Revelation speaks a word to a world that is broken, to a world that has lost its way. And Revelation says do not lose hope. For Jesus is Lord. And his love sees you and sees all.
This is our quandary. There is no circumstance where love is not the response. For us, love is our ultimate power. And love is a power but it is a fragile power. It is a strength, but a vulnerable strength, and it can be hard to trust unless you are confident that Jesus is Lord.

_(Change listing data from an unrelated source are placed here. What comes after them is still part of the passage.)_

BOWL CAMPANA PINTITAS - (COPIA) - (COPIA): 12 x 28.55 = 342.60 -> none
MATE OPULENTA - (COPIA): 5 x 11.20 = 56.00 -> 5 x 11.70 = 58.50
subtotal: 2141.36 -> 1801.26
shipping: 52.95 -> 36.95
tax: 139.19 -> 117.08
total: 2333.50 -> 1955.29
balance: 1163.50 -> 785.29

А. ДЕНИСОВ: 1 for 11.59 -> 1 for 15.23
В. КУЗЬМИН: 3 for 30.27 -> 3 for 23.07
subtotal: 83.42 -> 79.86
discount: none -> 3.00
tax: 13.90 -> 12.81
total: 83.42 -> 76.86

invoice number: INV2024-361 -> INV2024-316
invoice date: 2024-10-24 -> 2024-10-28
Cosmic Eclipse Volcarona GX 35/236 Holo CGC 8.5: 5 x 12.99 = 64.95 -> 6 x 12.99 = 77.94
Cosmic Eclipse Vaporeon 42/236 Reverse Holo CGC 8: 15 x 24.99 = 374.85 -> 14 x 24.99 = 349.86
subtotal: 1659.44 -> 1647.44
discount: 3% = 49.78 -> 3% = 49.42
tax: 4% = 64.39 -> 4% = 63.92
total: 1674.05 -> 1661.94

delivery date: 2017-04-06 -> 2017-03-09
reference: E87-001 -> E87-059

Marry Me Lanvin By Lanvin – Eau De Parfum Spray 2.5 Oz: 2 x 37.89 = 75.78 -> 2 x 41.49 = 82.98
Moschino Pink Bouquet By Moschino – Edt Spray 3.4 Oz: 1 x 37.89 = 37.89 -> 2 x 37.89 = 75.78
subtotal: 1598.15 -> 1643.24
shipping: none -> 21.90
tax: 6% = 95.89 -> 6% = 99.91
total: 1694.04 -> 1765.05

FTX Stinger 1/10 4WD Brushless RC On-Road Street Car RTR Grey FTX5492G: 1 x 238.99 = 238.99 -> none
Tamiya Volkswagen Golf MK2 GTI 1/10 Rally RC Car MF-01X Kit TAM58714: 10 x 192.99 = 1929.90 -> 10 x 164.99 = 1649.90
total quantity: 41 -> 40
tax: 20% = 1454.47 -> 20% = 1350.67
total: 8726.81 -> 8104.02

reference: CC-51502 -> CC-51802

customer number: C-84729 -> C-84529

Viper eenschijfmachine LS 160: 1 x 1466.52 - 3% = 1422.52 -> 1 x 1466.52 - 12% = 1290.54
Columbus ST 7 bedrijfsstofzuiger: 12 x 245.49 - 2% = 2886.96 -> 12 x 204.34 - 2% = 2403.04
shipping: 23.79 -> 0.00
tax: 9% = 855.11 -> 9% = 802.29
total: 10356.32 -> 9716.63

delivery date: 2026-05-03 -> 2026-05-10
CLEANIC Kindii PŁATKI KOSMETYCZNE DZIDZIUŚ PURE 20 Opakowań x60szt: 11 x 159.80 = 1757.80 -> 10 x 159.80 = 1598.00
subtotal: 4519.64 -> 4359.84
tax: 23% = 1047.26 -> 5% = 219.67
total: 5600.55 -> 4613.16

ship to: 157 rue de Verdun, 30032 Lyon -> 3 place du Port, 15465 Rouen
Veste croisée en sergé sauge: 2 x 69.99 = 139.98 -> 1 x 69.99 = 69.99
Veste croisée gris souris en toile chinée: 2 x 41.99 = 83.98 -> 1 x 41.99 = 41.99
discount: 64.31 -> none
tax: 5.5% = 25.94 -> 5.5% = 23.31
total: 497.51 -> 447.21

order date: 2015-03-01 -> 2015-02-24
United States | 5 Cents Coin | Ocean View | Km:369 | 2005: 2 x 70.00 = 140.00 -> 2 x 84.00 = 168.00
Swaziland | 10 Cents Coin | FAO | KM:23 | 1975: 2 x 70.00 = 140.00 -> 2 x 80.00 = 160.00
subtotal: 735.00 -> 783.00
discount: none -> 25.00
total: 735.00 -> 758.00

Who are these robed in white?
These are they who have been through the great ordeal. These are ones whose humanity was ignored. And they are singing “The kingdom of this world has become the kingdom of our Lord and of his Christ, and he shall reign forever.” They sang from the bowels of the Roman Colosseum while hungry lions were waiting. They sang “Swing low, sweet chariot” from slave cabins in rural Georgia. They sing from the rubble of the Middle East. They sing from concentration camps in El Salvador.
So sing. And love. Love with a love that is patient. Love with a love that rejoices in the truth. Love with a love that is not arrogant or rude. Love with a love that is kind. Yes, be as kind as you can. For in time, in God’s promised day, love will win, and God will wipe every tear.
For in the end, there is only God, and the love of God will not turn aside and will not let go. That’s why even from the bottom you can hear the singing:
“Finish then thy new creation, pure and spotless let us be. Hallelujah.”
Love is our power, and love will win, because Jesus is Lord.